I could see him laboring over the letter with that stub-pencil of his, the sweat trickling down the outer edges of his white mustache.

“He isn’t very well educated, is he?” she called from the bathroom.

“He’s one of the smartest men I know,” I said.

“That’s not the same thing.”

“I know.”

“You can see how hard he worked on that letter,” she said. “I kept trying to see through all that stiffness to the real man.”

“You have to meet him to see that,” I said.

“I hope I get the chance,” she said.

“You will,” I promised her.

Somebody knocked at the door, and I put Cap’s letter down, swung the bathroom door shut and answered it.

It was my mother.

“Danny, baby,” she said, her mouth kind of loose and her tongue a little thick.
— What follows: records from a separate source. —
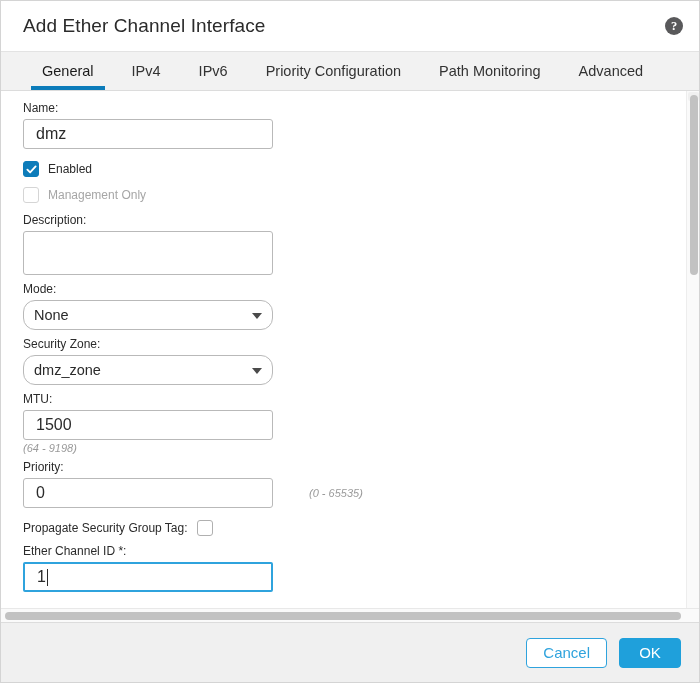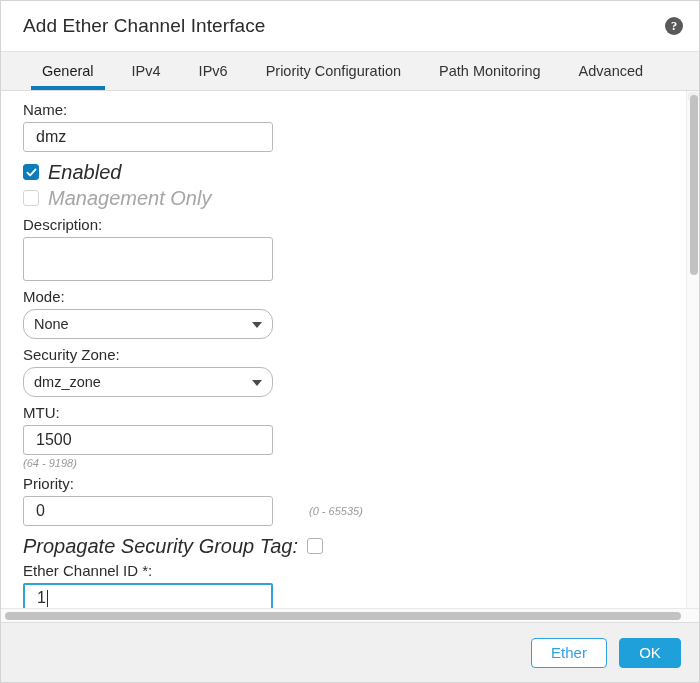--- a/index.html
+++ b/index.html
@@ -106,7 +106,7 @@
   }
 
   .label {
-    font-size: 15px;
+    font-size: 12px;
     color: #2b2b2b;
     margin-bottom: 4px;
     display: block;

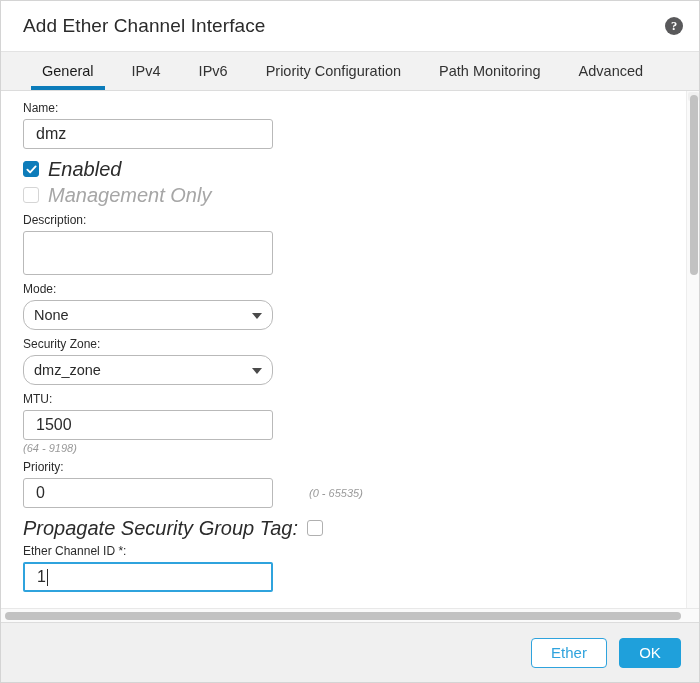--- a/index.html
+++ b/index.html
@@ -218,10 +218,9 @@
     cursor: default;
   }
   .cb-label {
-    font-size: 20px;
+    font-size: 12px;
     color: #2b2b2b;
     margin-left: 9px;
-    font-style: italic;
   }
   .cb-label.disabled { color: #a6a6a6; }
   .checkrow.trailing .cb-label { margin-left: 0; margin-right: 9px; }

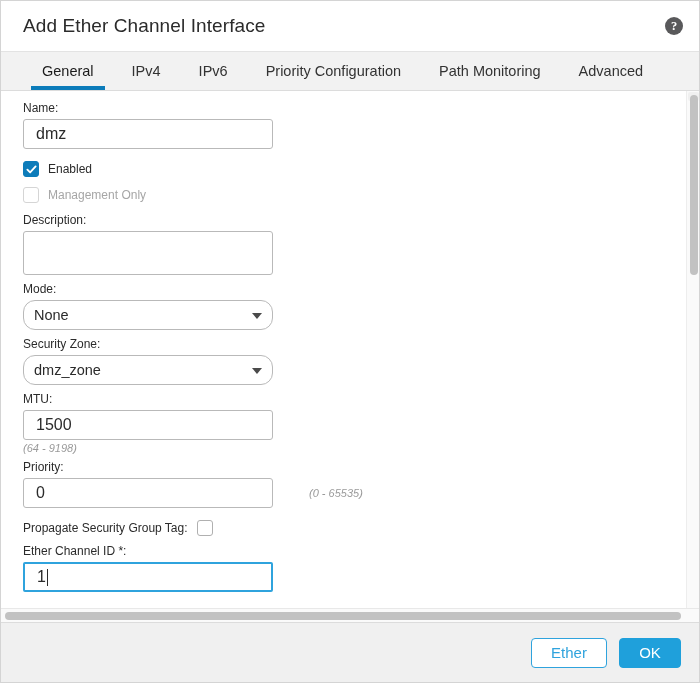--- a/index.html
+++ b/index.html
@@ -444,7 +444,7 @@
 
   <div class="footer">
     <div class="btn btn-cancel">
-      <span>Ether</span>
+      <span>Cancel</span>
     </div>
     <div class="btn btn-ok">
       <span>OK</span>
I couldn’t say anything. Just seeing her was like having somebody grab me by the stomach with an ice-cold hand. I know that sounds literary, but that’s the only way to describe it. I held the door open and let her in. My hands started to shake.

The years on booze had not been very kind to my mother. Her hair was ratty and gray, and not very clean, and her hat was kind of squashed down on top of it. She’d tried to put on some makeup and had done a rotten job of it. Her coat was shabby, and she had a large hole in one of her stockings.

She stood uncertainly in the middle of the room, waiting for me to say something.

“Sit down, Mother,” I said, pointing at the couch.

“Thank you, Danny,” she said and perched uneasily on the edge of the couch.

“How have you been, Mother?” I asked her.

“Oh,” she said tremulously, “not too bad, Danny. I’ve got a pretty good job down in Portland. I’m in maintenance.” She pronounced it “maintain-ance.” “It is with the company that owns this big office building. I work nights.”

I nodded. It was about what I’d expected.

“I got a week off,” she said. “I heard about poor Jackie’s marriage going on the rocks. You heard about that, didn’t you?”

“Yes, Mother.”

“Well, quick as a shot I went to my boss and I told him I was going to have to have a few days off so I could come up to Tacoma and see if I couldn’t help him maybe patch things up. Poor Jackie. He’s had such bad luck with his marriages.”